On Thursday, November 18, 2021, HHS announced it was rolling back a controversial Trump Administration waiver that allowed some child welfare agencies to discriminate in their placement decisions. The Biden action quickly gained the praise of key House Democrats who are backing the anti-discrimination-in-placement-decisions legislation.
Early in the Trump Administration, HHS had issued a waiver to the state of South Carolina to let its agencies discriminate in placement decisions. The original case involved Miracle Hill Ministries, South Carolina’s largest state-contracted, federally funded foster care agency. Miracle Hill, in a well-publicized case, denied a placement to a couple on the basis of their religion. The agency also held to beliefs that did not recognize gay marriages. The South Carolina department originally tried to stop the discrimination but was overruled by the governor. The Trump Administration waiver reinforced that gubernatorial decision.

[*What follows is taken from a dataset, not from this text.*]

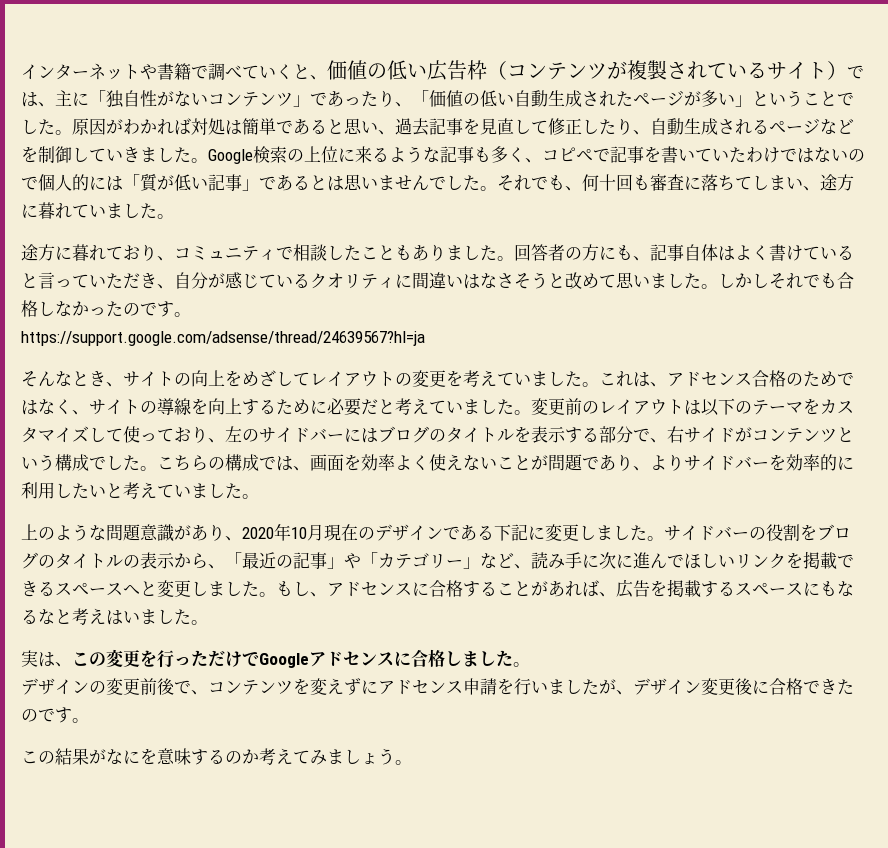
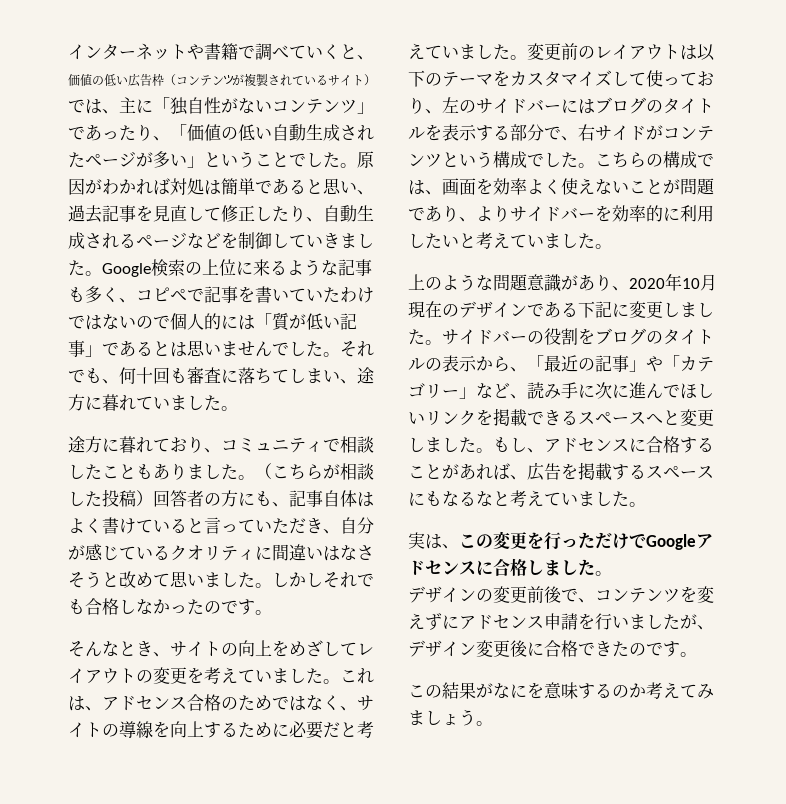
- 回答者の方にも、記事自体はよく書けていると言っていただき、自分が感じているクオリティに間違いはなさそうと改めて思いました。
+ （こちらが相談した投稿）回答者の方にも、記事自体はよく書けていると言っていただき、自分が感じているクオリティに間違いはなさそうと改めて思いました。
- https://support.google.com/adsense/thread/24639567?hl=ja
- もし、アドセンスに合格することがあれば、広告を掲載するスペースにもなるなと考えはいました。
+ もし、アドセンスに合格することがあれば、広告を掲載するスペースにもなるなと考えていました。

Ways and Means Committee members Congressman Richard E. Neal (D-MA), Congressman Danny K. Davis (D-IL), and Congressman Bill Pascrell, Jr. (D-NJ), issued a joint statement that in praise of the waiver repeal saying in part,
“Thanks to the Biden Administration, more qualified, compassionate families will be able to serve as foster parents, and more foster children will find placement in safe, affirming, and loving homes. It is essential we shield young people in the foster care system from the kind of discrimination and harm the Trump Administration’s waiver permitted. Today’s welcome news shows that HHS is recommitting to protecting the wellbeing of children in its charge.
“Our late colleague John Lewis helped lead the Committee’s work on this issue, and we think of him today as justice is delivered for particularly vulnerable foster kids and families.”
Neal is Chair of the Committee and Davis and Pascrell chair key subcommittees.
The Trump Administration said the waiver was a way to protect religious liberty. They had issued the waivers from nondiscrimination protections to South Carolina, Texas, and Michigan. They argued they were enforcing the Religious Freedom Restoration Act (RFRA).